同时期,以长安为中心的地区发生风灾,米价暴涨,整个关中陷入饥荒状态。

九月里,又出现了尾巴长达五尺的彗星;十月更发生了可怕的凶兆——日食。

连续发生不祥事件,天下人心也随之摇摆不定。高宗忧心如焚,身体更加衰弱,几乎到了无药可救的地步。全国上下都处于不安之中,唯有武则天对这种无法解释的自然现象保持一种冷静超然的态度。这对朝中官员来说,无疑是一贴失去药力的镇静剂。

高宗因病情转剧,加上神经紧张,不愿意待在因饥荒而人心惶惶的长安。

李治想搬到东都,就留下太子李哲在长安为监国,命太子少傅刘仁轨、侍中裴炎、左庶子兼中书令薛元超等辅佐太子。

此时的大唐帝国已经走到了命运转折的十字路口,向左还是向右?

在高宗与他的不死丹药较劲的同时,唐朝的西部边境依然闹腾不休。突厥,一头不死的战狼,隔三岔五地撕咬着大唐的肌体。扯不下多少肉,也要让你流几滴血。

可当战狼遇上头狼,也只有低眉顺眼的份了。这只头狼不是别人,正是裴行俭。

永淳元年(公元682年),西突厥再次入侵,刚回朝廷任礼部尚书的裴行俭,即刻受命为金牙道行军大总管,率军征讨西突厥。不料出发之前突然病倒,一病不起,享年六十四岁。朝廷追赠为幽州都督。

文武双全的裴行俭,也深具识人之明,任长安令之前,还是吏部的时候,一手栽培起来后来在政治舞台上较为活跃的苏味道、程务挺、黑齿常之、王方翼等人。

裴行俭出身名门望族,曾祖父裴伯凤,北周时期任骠骑大将军、汾州刺史、琅邪郡公。祖父裴定高,任冯翊郡守,袭封琅邪公。他的父亲是瓦岗军谋士裴仁基,哥哥是瓦岗军猛将裴行俨(隋唐演义里瓦岗英雄裴元庆的原型)。

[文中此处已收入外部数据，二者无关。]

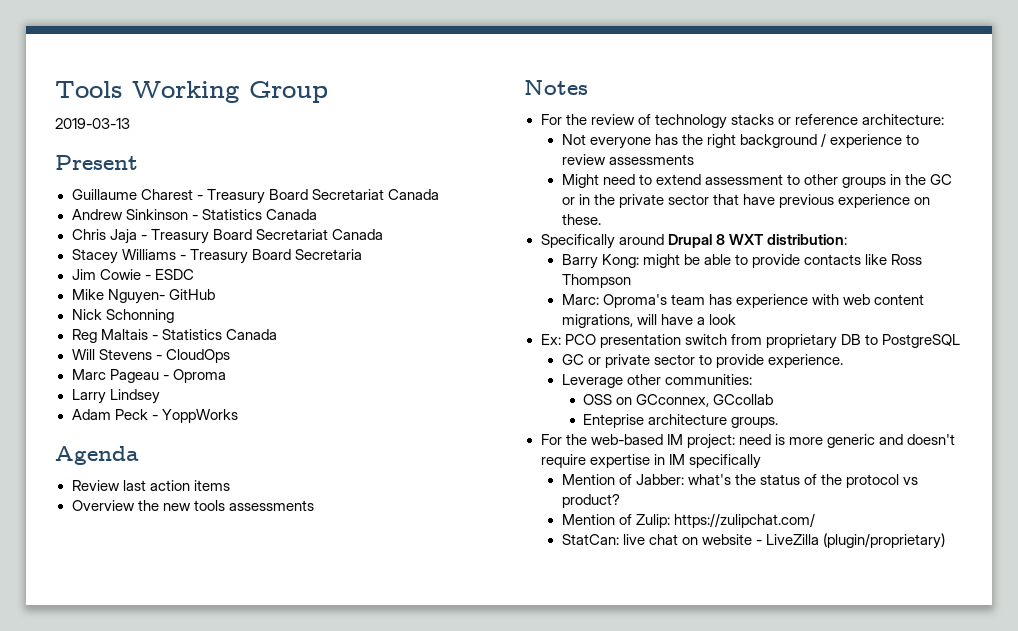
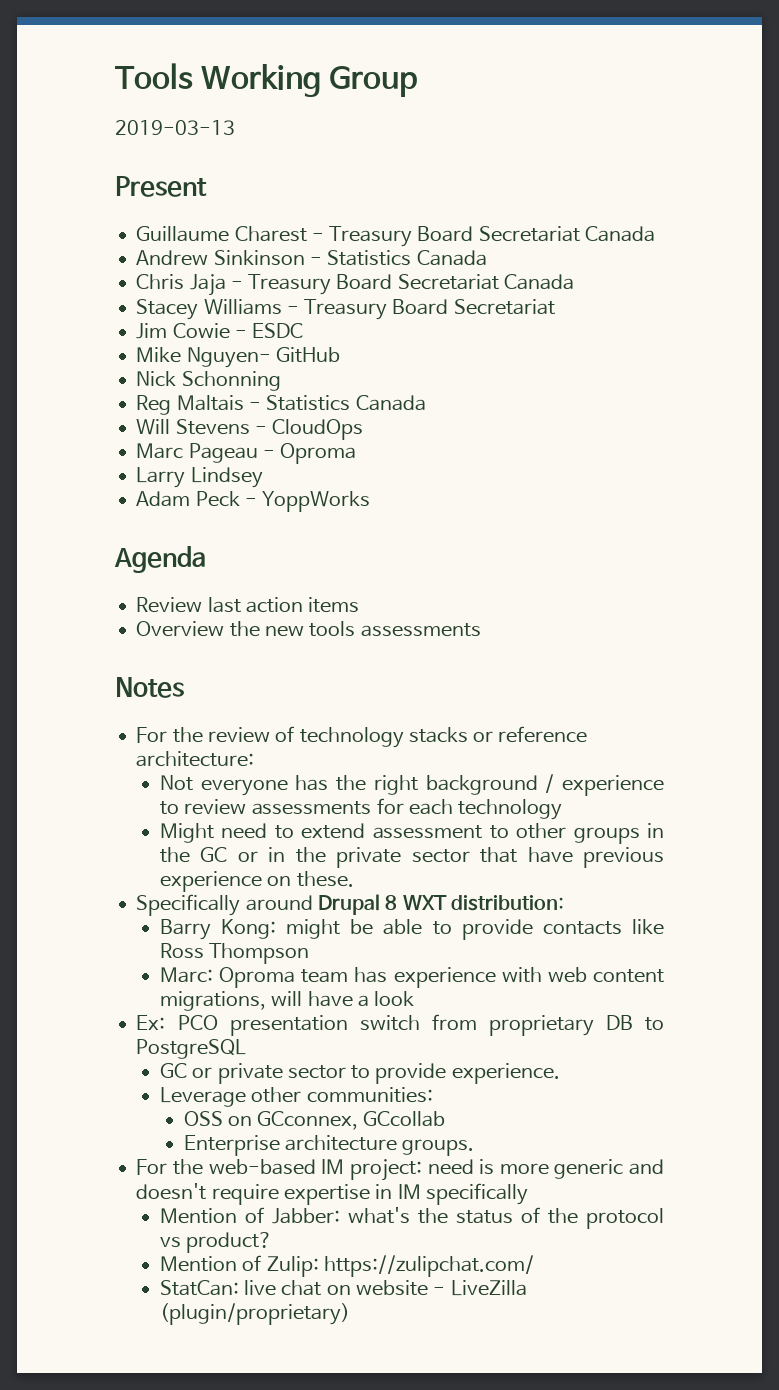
[294,249,362,260] Secretaria -> [453,299,555,315] Secretariat
(694, 159) none -> [376,798,563,820] for each technology
[602,294,667,308] Oproma's -> [219,967,296,988] Oproma
[583,414,645,428] Enteprise -> [183,1135,280,1156] Enterprise

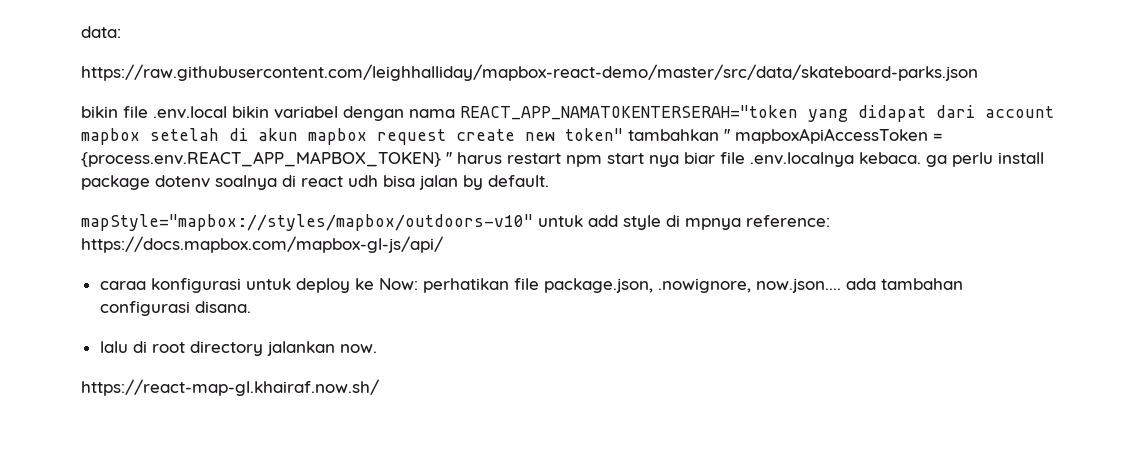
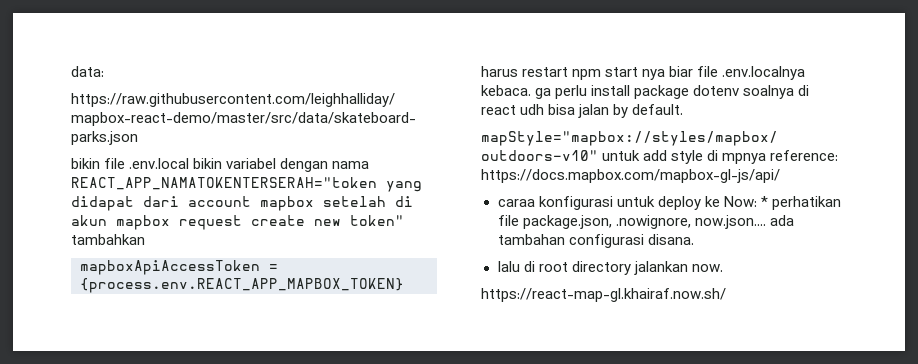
[724,129,730,141] '' -> (145, 239) //
[446,152,452,164] '' -> (404, 285) //
(418, 284) none -> [760,196,768,207] *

他的父亲和哥哥也都是一等一的猛人,尤其哥哥裴行俨更被演绎成隋唐第三条好汉裴元庆。他们原来都是隋将张须陀的部下,猛人张须陀在大海寺着了李密的道,悲壮战死,父子二人就投降瓦岗军。

李密战败,这两父子又跟着王世充混了一段时间,一个被封为礼部尚书,一个任左辅大将军。

由于两父子能力突出,在军队号召力日益增强,当兵的可以不知道王世充,但没有人不知道裴家两父子。谁是老板谁是员工,王世充很不高兴。

王世充的高兴,裴仁基父子内心也深感不安。琢磨来琢磨去,两父子当时准备联合几个人干掉王世充,重新拥立被王世充废掉的皇泰主杨侗为君。结果事情败露,裴家被“夷三族”,也就是诛灭三族。

有人会在这里产生两点疑问:其一,其父兄被王世充所害时,既然“夷三族”,那么裴行俭是怎么活下来的?有几种可能:一是死里逃生;二是他们并非亲生父子;三是母子二人并未随军,直接潜逃了。

其二,其父兄被害的时间是在武德二年(公元619年),裴行俭恰恰也出生在这一年,看来他极有可能是遗腹子。即便他出生在父亲死前,那么他的出生地也只能是在山西老家,不然难逃灭门之祸。从这一点来推断,第一个疑问中的第三个答案比较令人信服,至于两地分居的夫妻是如何孕育出小儿子的——也许是母亲常去洛阳(当时是王世充的根据地)省亲,抑或是他父亲常回家看看。

总之裴行俭活下来了,而且活得比自己的父兄更为精彩。

裴行俭很小就进入弘文馆学习,贞观年间以明经科(明经是唐代选拔人才的一种制度,是和考进士相辅而行的。当时,以诗书取才的叫进士,以经义入仕的就叫作明经)入仕,被任命为左屯卫仓曹参军。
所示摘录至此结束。